By Mark Leyner and Dr. Billy Goldberg
No matter how careful we think we are, we’re all prone to doing some pretty stupid things to our bodies. Some of us take responsibility for our own actions. Others blame their defective thongs.
Remember Macrida Patterson? She’s the Los Angeles traffic cop who sued Victoria’s Secret for an eye injury that occurred when a heart-shaped metal fastener in her underwear snapped, popped into her eye and injured her cornea.
The case of the hazardous thong got us talking about the fact that people typically look for some excuse or someone else to blame when they get hurt. Nowhere is this more evident than in the emergency room.
Just this past week, Billy was working in the ER and he saw a classic example of a poor decision gone haywire. It was a busy Monday evening and the ER was filled with your usual assortment of injured, infirmed and intoxicated. Alcohol is usually involved in most of the ER’s most brilliantly dumb accidents. In fact, from 1992 through 2000, researchers found that there were an estimated 68.6 million emergency department visits related to alcohol, almost 8 percent of the total ER visits during that time period.

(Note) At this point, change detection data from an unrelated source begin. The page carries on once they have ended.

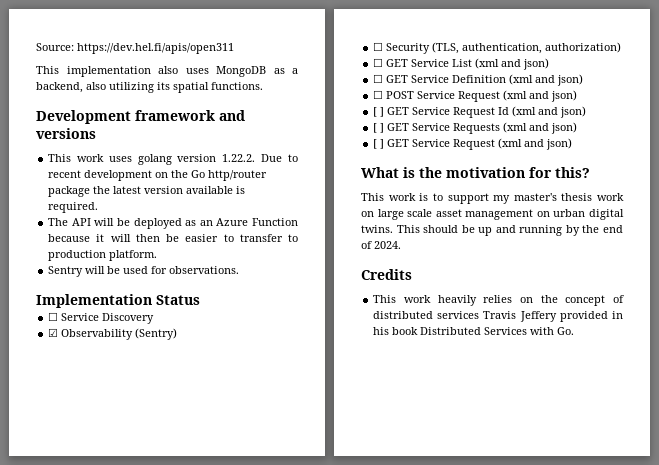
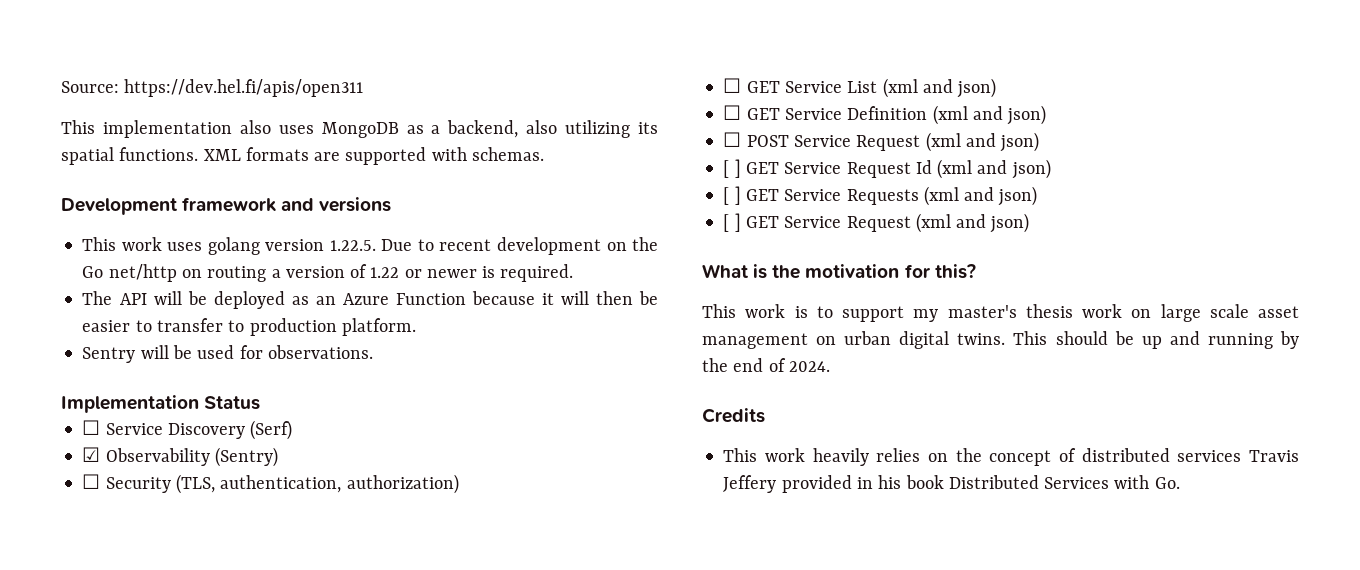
+ XML formats are supported with schemas.
- This work uses golang version 1.22.2. Due to recent development on the Go http/router package the latest version available is required.
+ This work uses golang version 1.22.5. Due to recent development on the Go net/http on routing a version of 1.22 or newer is required.
- ☐ Service Discovery
+ ☐ Service Discovery (Serf)

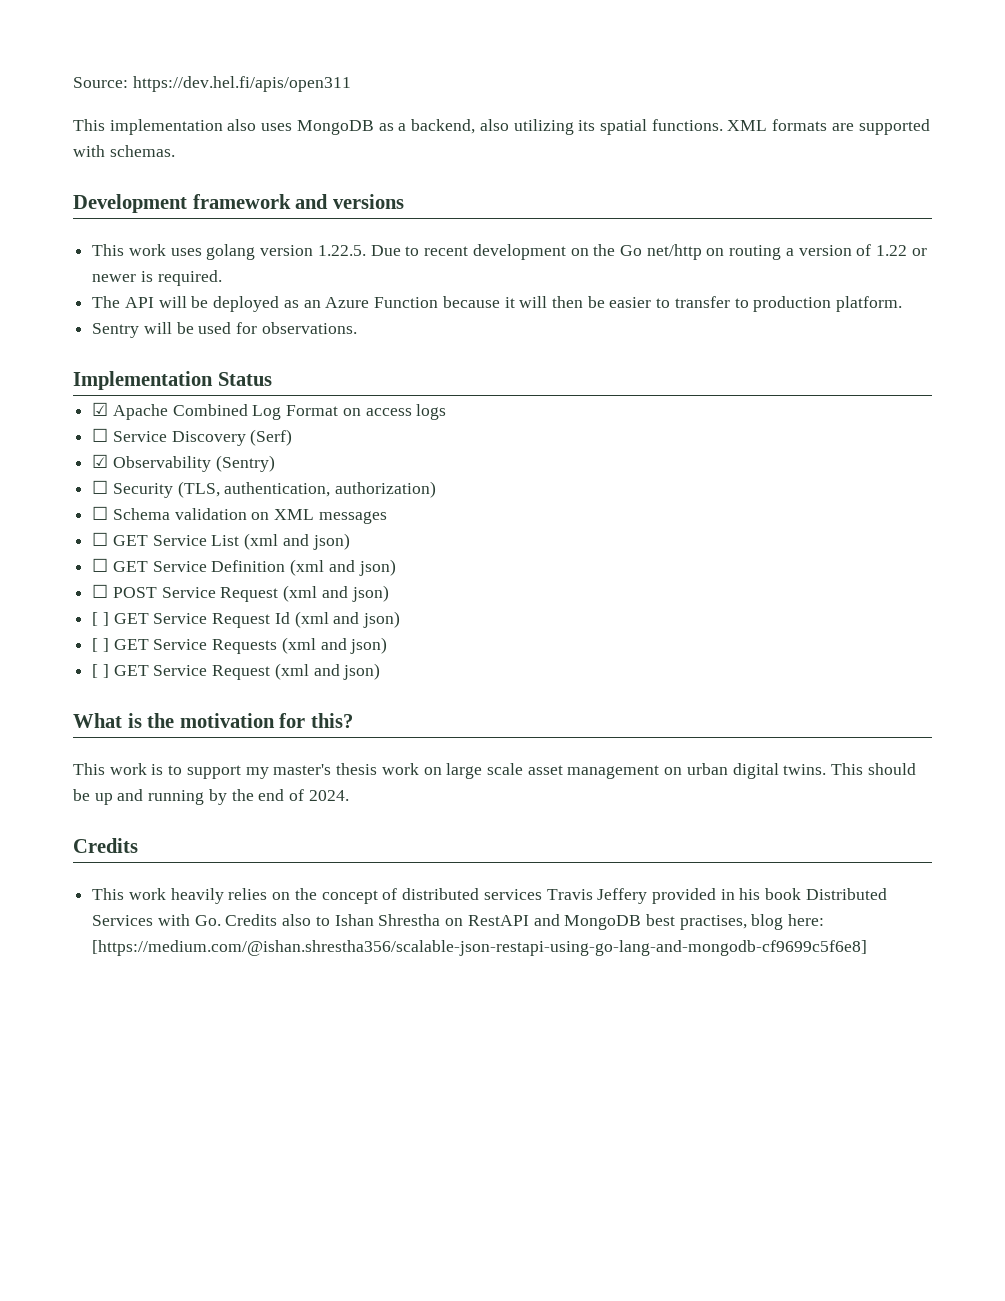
+ ☑ Apache Combined Log Format on access logs
+ ☐ Schema validation on XML messages
- This work heavily relies on the concept of distributed services Travis Jeffery provided in his book Distributed Services with Go.
+ This work heavily relies on the concept of distributed services Travis Jeffery provided in his book Distributed Services with Go. Credits also to Ishan Shrestha on RestAPI and MongoDB best practises, blog here: [https://medium.com/@ishan.shrestha356/scalable-json-restapi-using-go-lang-and-mongodb-cf9699c5f6e8]

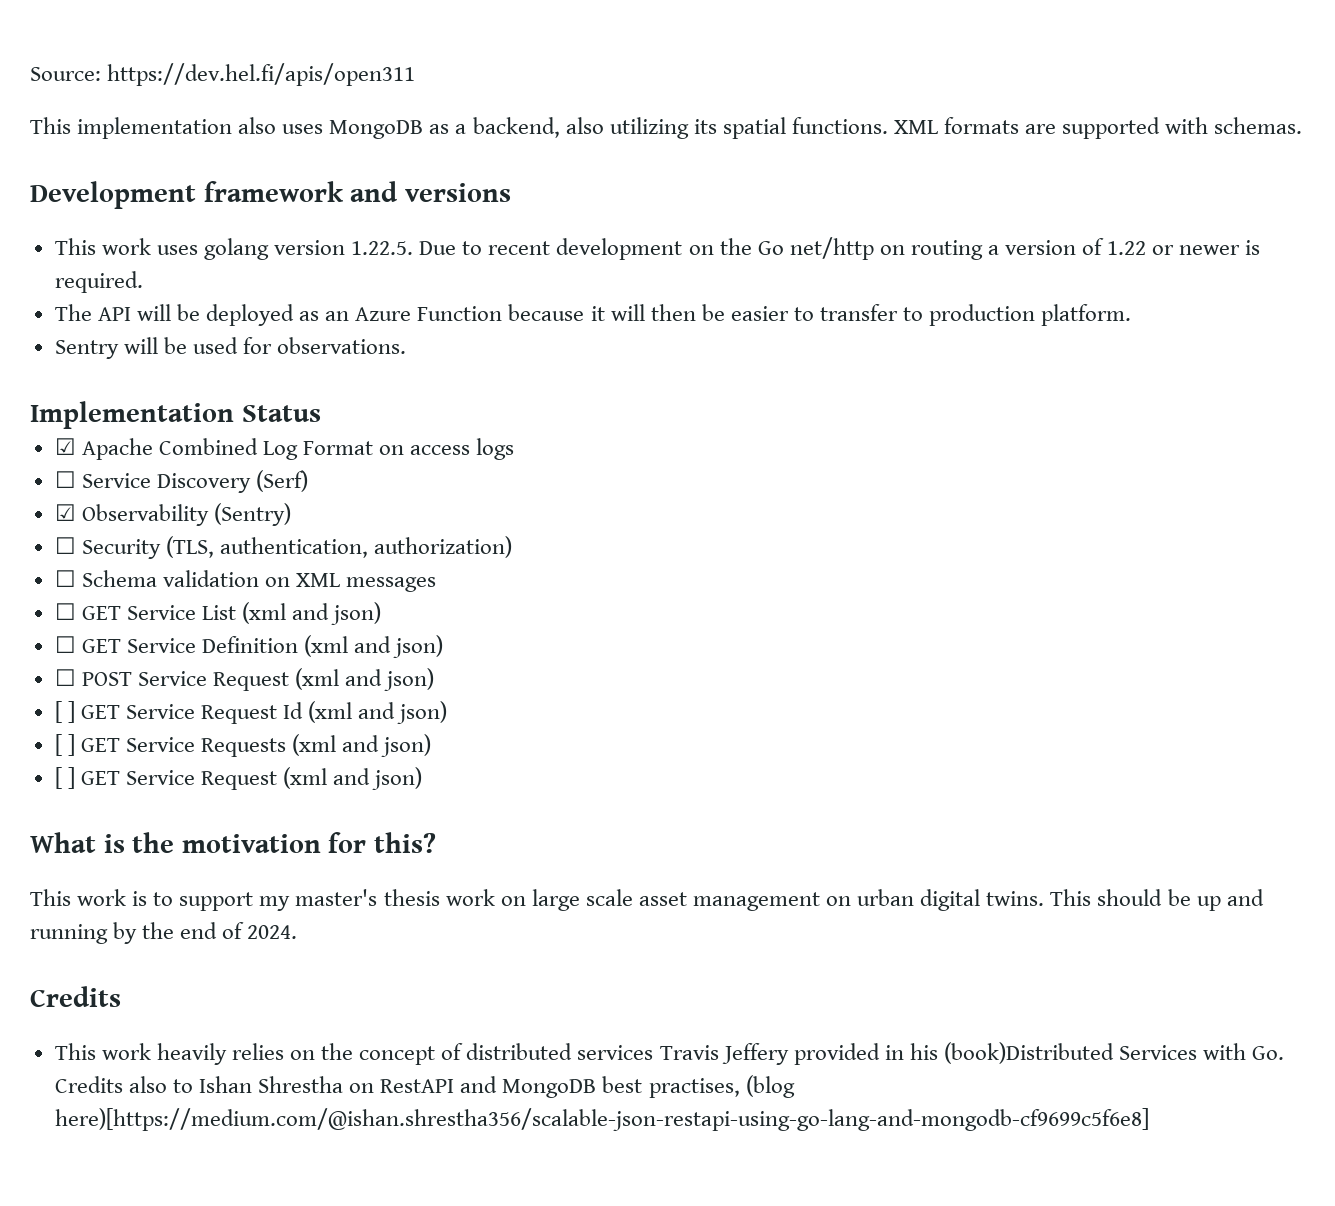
- This work heavily relies on the concept of distributed services Travis Jeffery provided in his book Distributed Services with Go. Credits also to Ishan Shrestha on RestAPI and MongoDB best practises, blog here: [https://medium.com/@ishan.shrestha356/scalable-json-restapi-using-go-lang-and-mongodb-cf9699c5f6e8]
+ This work heavily relies on the concept of distributed services Travis Jeffery provided in his (book)Distributed Services with Go. Credits also to Ishan Shrestha on RestAPI and MongoDB best practises, (blog here)[https://medium.com/@ishan.shrestha356/scalable-json-restapi-using-go-lang-and-mongodb-cf9699c5f6e8]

We have to assume that some intoxicant was involved in this particular case, but by the time Billy got involved, it was too late for questions. A middle-aged man had apparently needed to urinate and used a nearby plastic bottle. After inserting his penis in the hole, he found himself unable to extricate his now swollen member from the grasp of this plastic vise. It is unclear what attempts he made on his own, but by the time he arrived he was trapped and had been unable to relieve himself. After a hefty dose of morphine, two young residents and a junior attending physician unsuccessfully tried to free him from captivity. By the time Billy arrived, he was screaming in pain.

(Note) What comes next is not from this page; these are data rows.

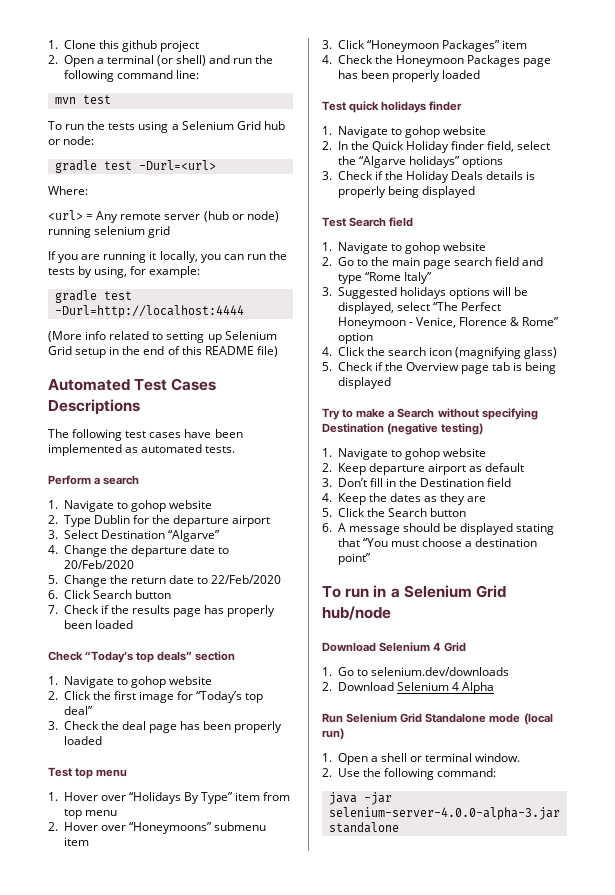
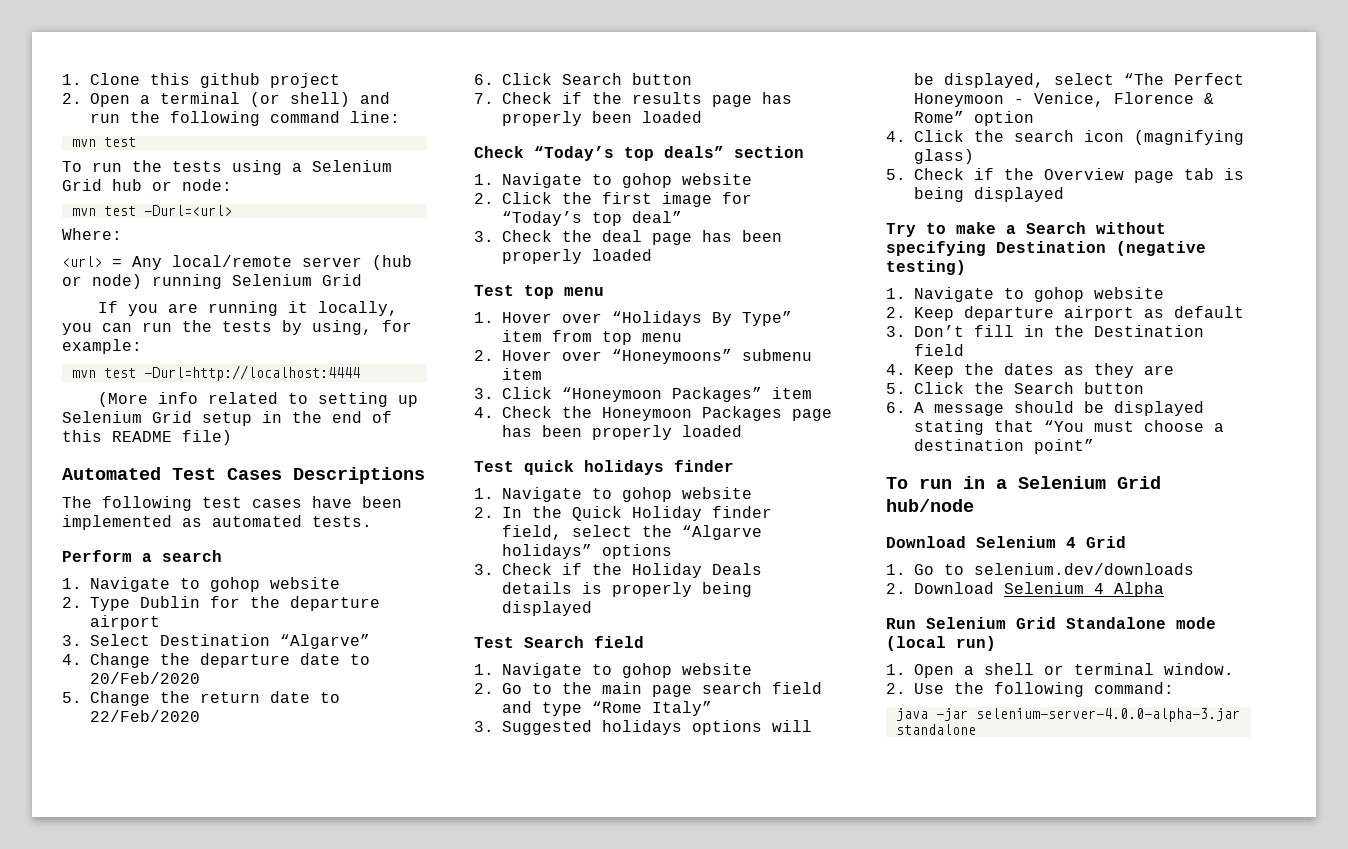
- gradle test -Durl=<url>
+ mvn test -Durl=<url>
- <url> = Any remote server (hub or node) running selenium grid
+ <url> = Any local/remote server (hub or node) running Selenium Grid
- gradle test -Durl=http://localhost:4444
+ mvn test -Durl=http://localhost:4444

Doctors refer to objects that are swallowed or inserted as “foreign bodies.” There are countless stories of various things removed from patients’ stomachs, noses, ears, rectums and vaginas. The bottle doesn’t quite qualify as a foreign body (as it’s the entrapper not the entrapped), but a search of medical literature revealed similar cases of “penile entrapment in a plastic bottle.” In these situations, the danger is that prolonged strangulation of the penis can lead to gangrene and even result in the amputation of the affected part.

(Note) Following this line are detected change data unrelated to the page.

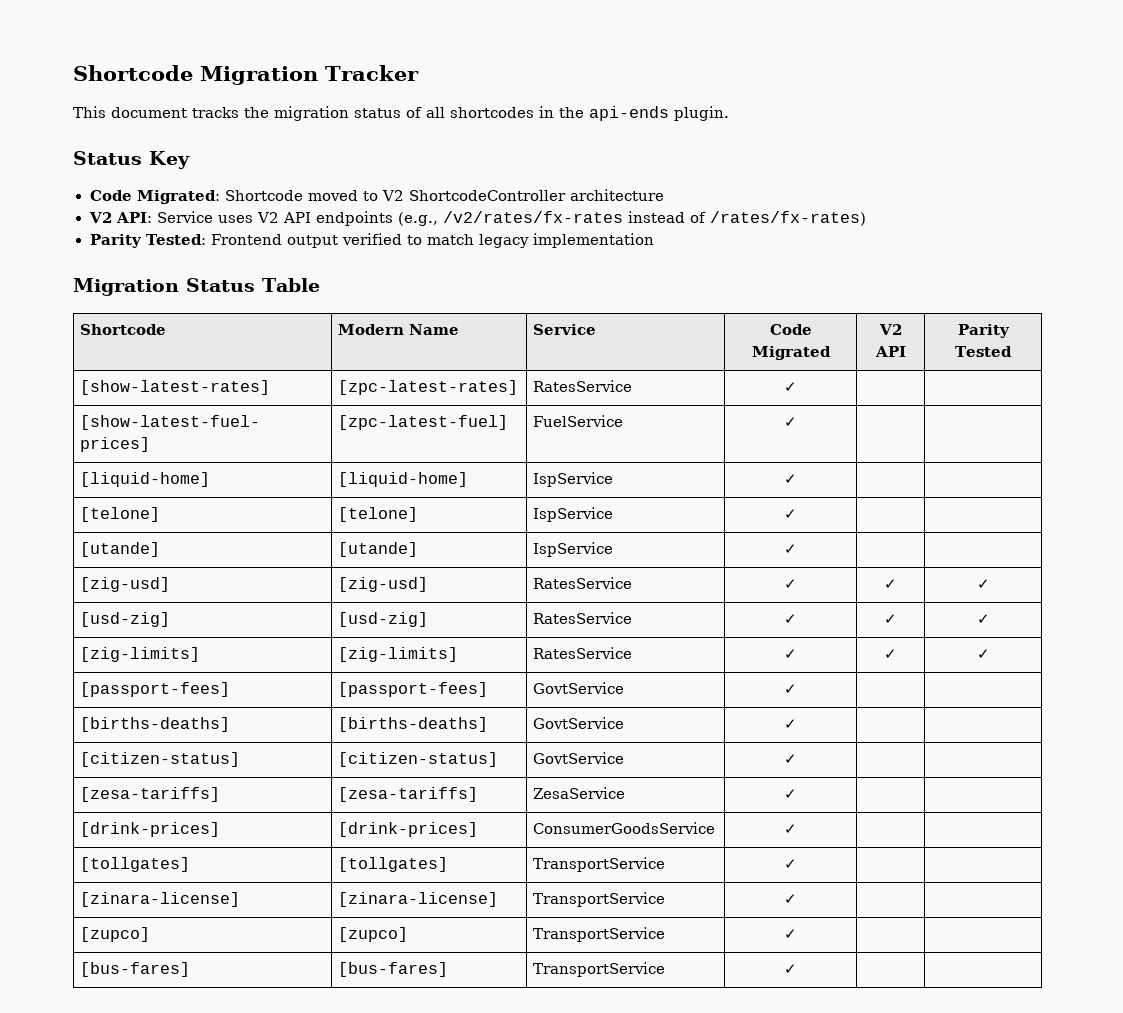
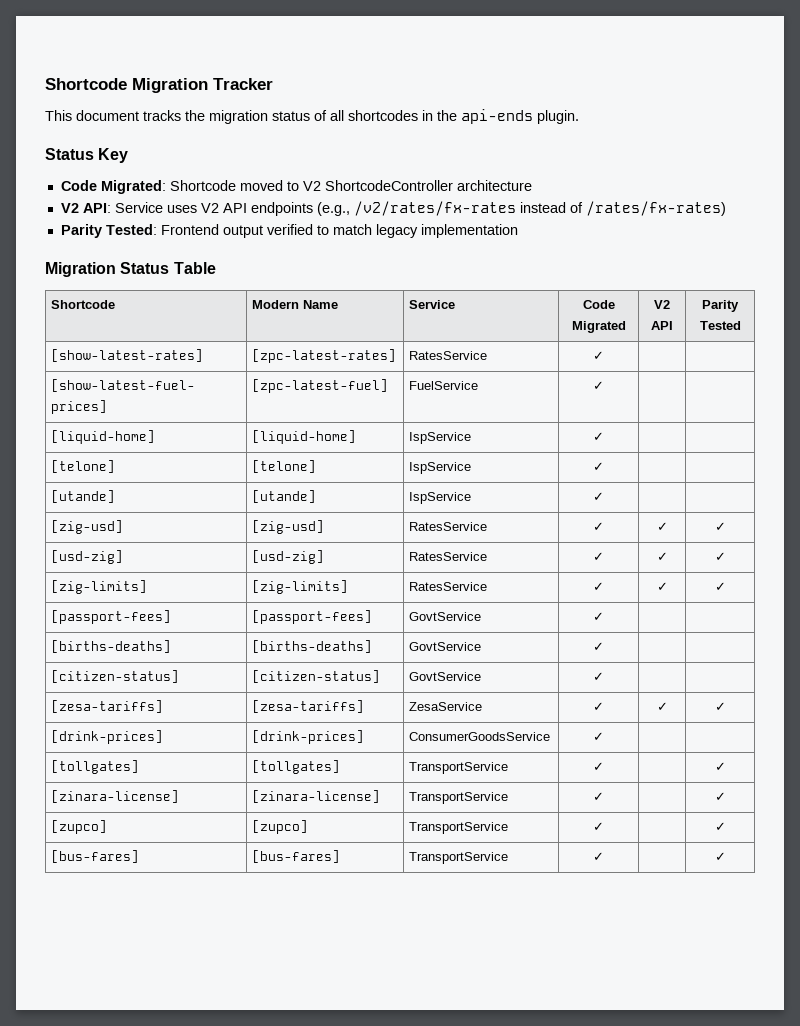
- [zesa-tariffs] | [zesa-tariffs] | ZesaService | ✓ | |
+ [zesa-tariffs] | [zesa-tariffs] | ZesaService | ✓ | ✓ | ✓
- [tollgates] | [tollgates] | TransportService | ✓ | |
+ [tollgates] | [tollgates] | TransportService | ✓ | | ✓
- [zinara-license] | [zinara-license] | TransportService | ✓ | |
+ [zinara-license] | [zinara-license] | TransportService | ✓ | | ✓
- [zupco] | [zupco] | TransportService | ✓ | |
+ [zupco] | [zupco] | TransportService | ✓ | | ✓
- [bus-fares] | [bus-fares] | TransportService | ✓ | |
+ [bus-fares] | [bus-fares] | TransportService | ✓ | | ✓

Watching reruns of MacGyver would probably be more useful than medical school in a case like this. A ring cutter that ER doctors use to cut through metal was slowly making its way through the hard plastic, but the patient kept struggling and howling.
After a heavy dose of sedation, a carefully placed metal blade between the bottle and the penis provided the leverage needed to cut through the plastic. As the bottle was being removed, the patient was finally able to urinate and, unfortunately, sprayed all over poor Dr. Billy.
In the ER, no good deed goes unpunished.
As the patient was sleeping off the sedation, the ER staff went back to their routine business. We never found out the precise details of how this occurred, but keep your eyes on the local papers. You may come across a story about a certain gentleman suing a bottle manufacturer.